--- ACTION ITEM ---
A verbatim copy of the records is required, with all pictures left out.

--- DATA LISTING ---
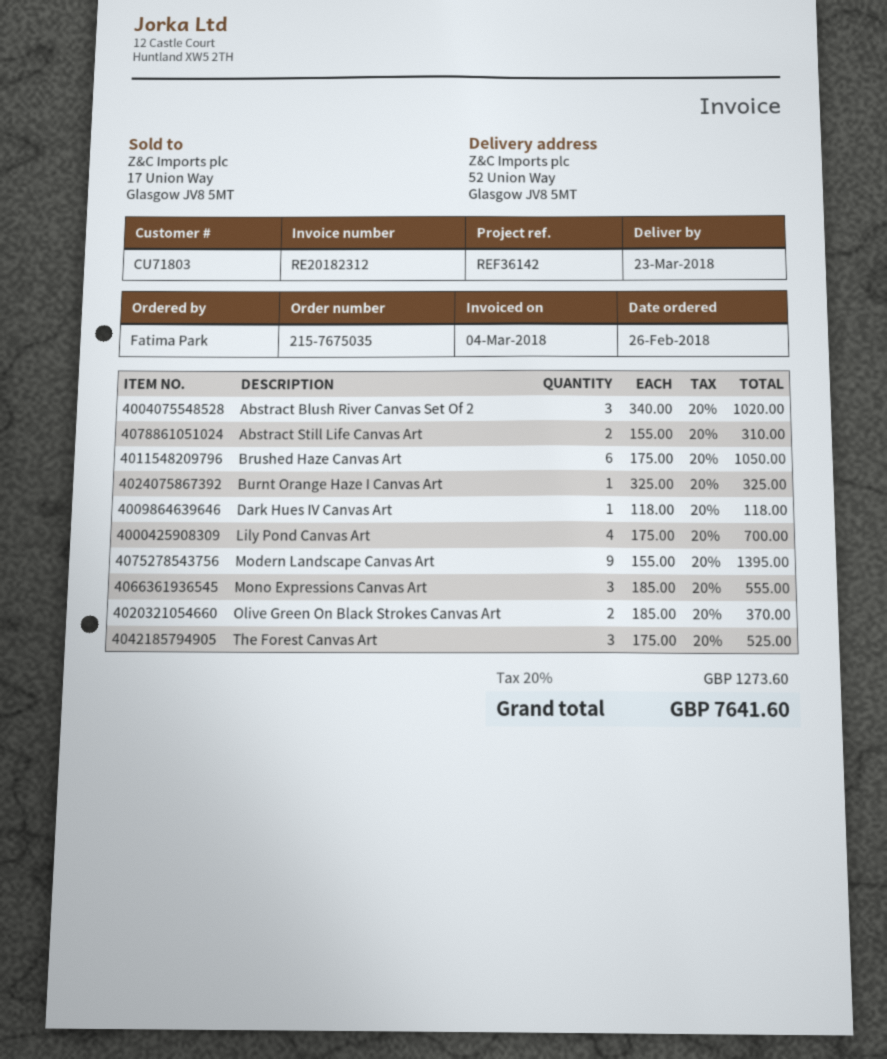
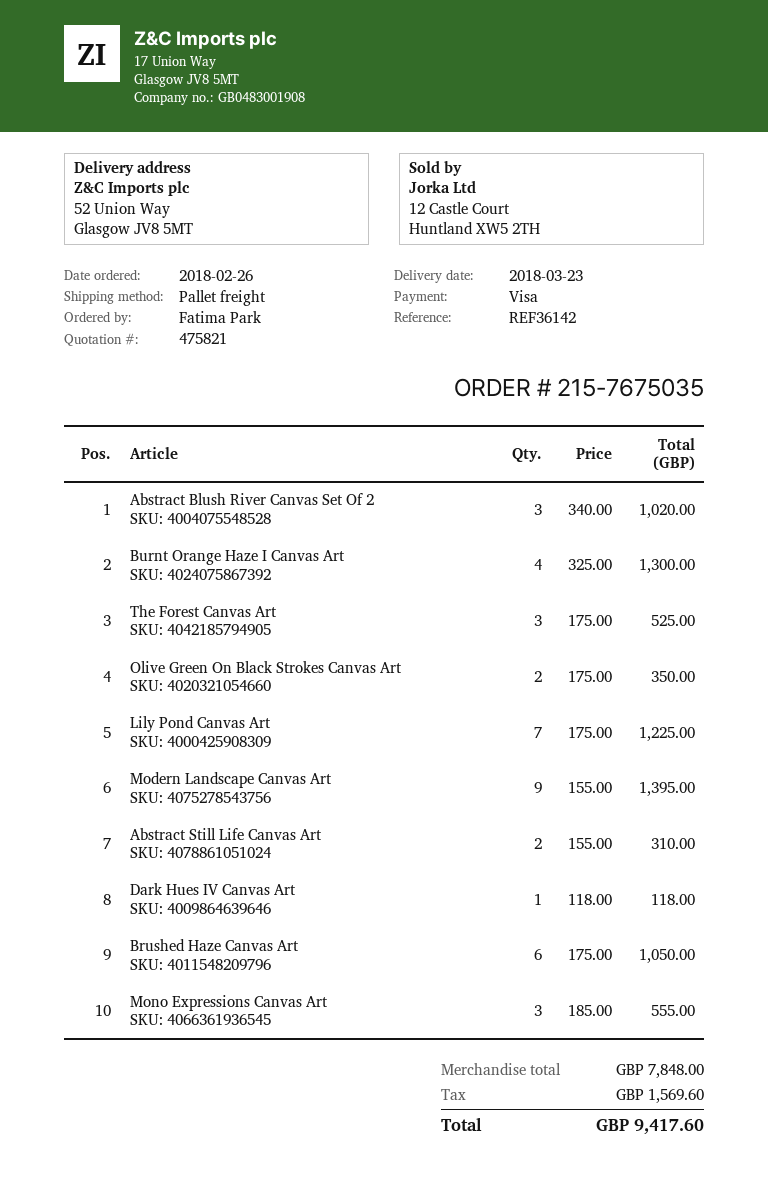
Burnt Orange Haze I Canvas Art: 1 x 325.00 = 325.00 -> 4 x 325.00 = 1300.00
Lily Pond Canvas Art: 4 x 175.00 = 700.00 -> 7 x 175.00 = 1225.00
Olive Green On Black Strokes Canvas Art: 2 x 185.00 = 370.00 -> 2 x 175.00 = 350.00
tax: 1273.60 -> 1569.60
total: 7641.60 -> 9417.60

--- TASK ANSWER ---
Burnt Orange Haze I Canvas Art: 1 x 325.00 = 325.00 -> 4 x 325.00 = 1300.00
Lily Pond Canvas Art: 4 x 175.00 = 700.00 -> 7 x 175.00 = 1225.00
Olive Green On Black Strokes Canvas Art: 2 x 185.00 = 370.00 -> 2 x 175.00 = 350.00
tax: 1273.60 -> 1569.60
total: 7641.60 -> 9417.60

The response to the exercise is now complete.